> THE PROBLEM
All the entries need to be quoted exactly, apart from the pictures, which you should drop.

(Revision comparison data)
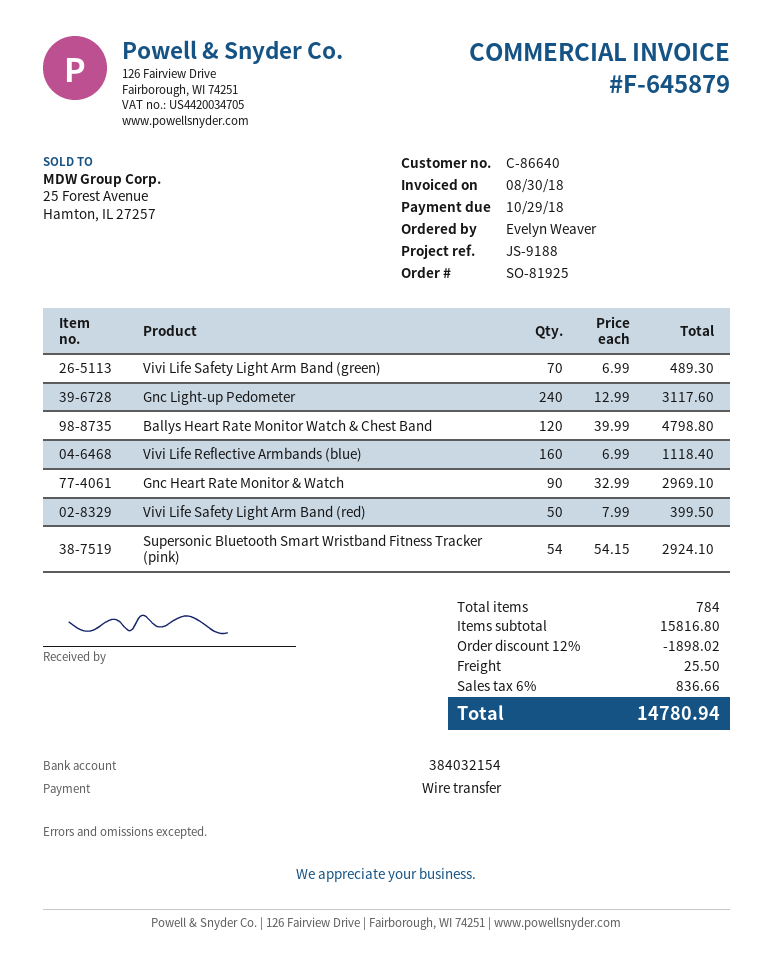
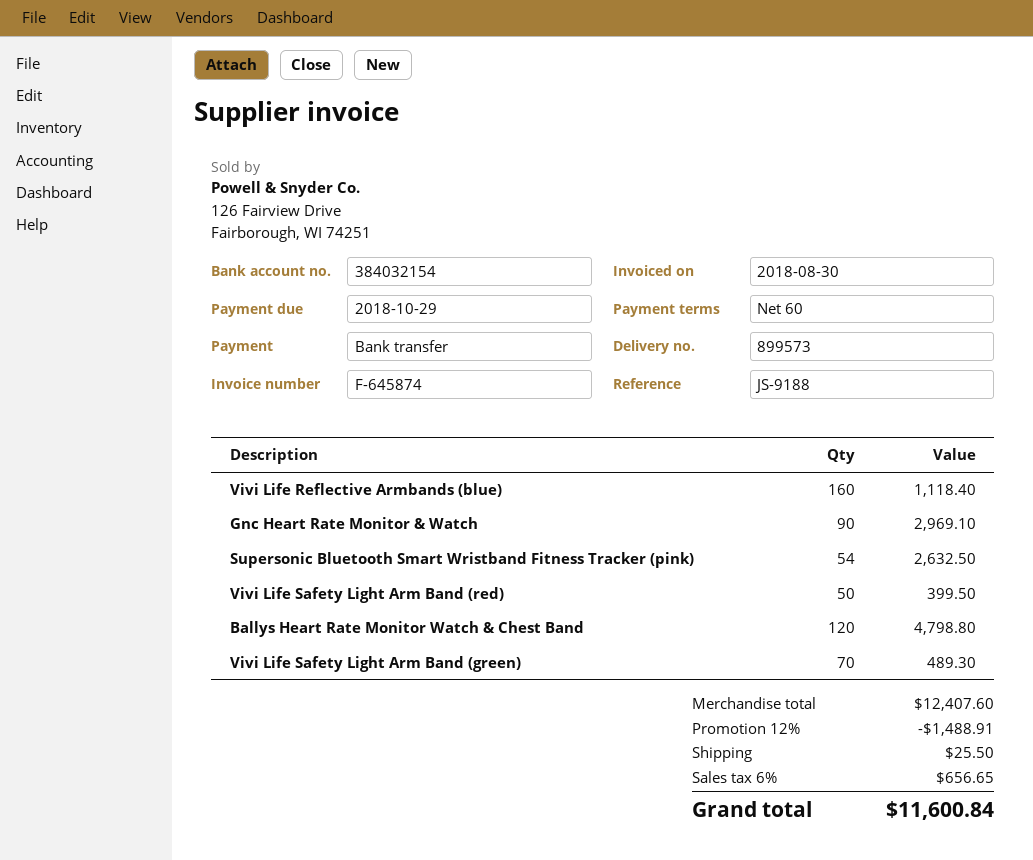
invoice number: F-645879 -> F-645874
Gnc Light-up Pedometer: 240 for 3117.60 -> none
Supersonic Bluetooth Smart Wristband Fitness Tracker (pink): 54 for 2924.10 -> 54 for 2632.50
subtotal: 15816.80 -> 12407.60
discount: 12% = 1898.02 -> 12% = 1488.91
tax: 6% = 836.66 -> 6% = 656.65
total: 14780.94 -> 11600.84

> EXERCISE SOLUTION
invoice number: F-645879 -> F-645874
Gnc Light-up Pedometer: 240 for 3117.60 -> none
Supersonic Bluetooth Smart Wristband Fitness Tracker (pink): 54 for 2924.10 -> 54 for 2632.50
subtotal: 15816.80 -> 12407.60
discount: 12% = 1898.02 -> 12% = 1488.91
tax: 6% = 836.66 -> 6% = 656.65
total: 14780.94 -> 11600.84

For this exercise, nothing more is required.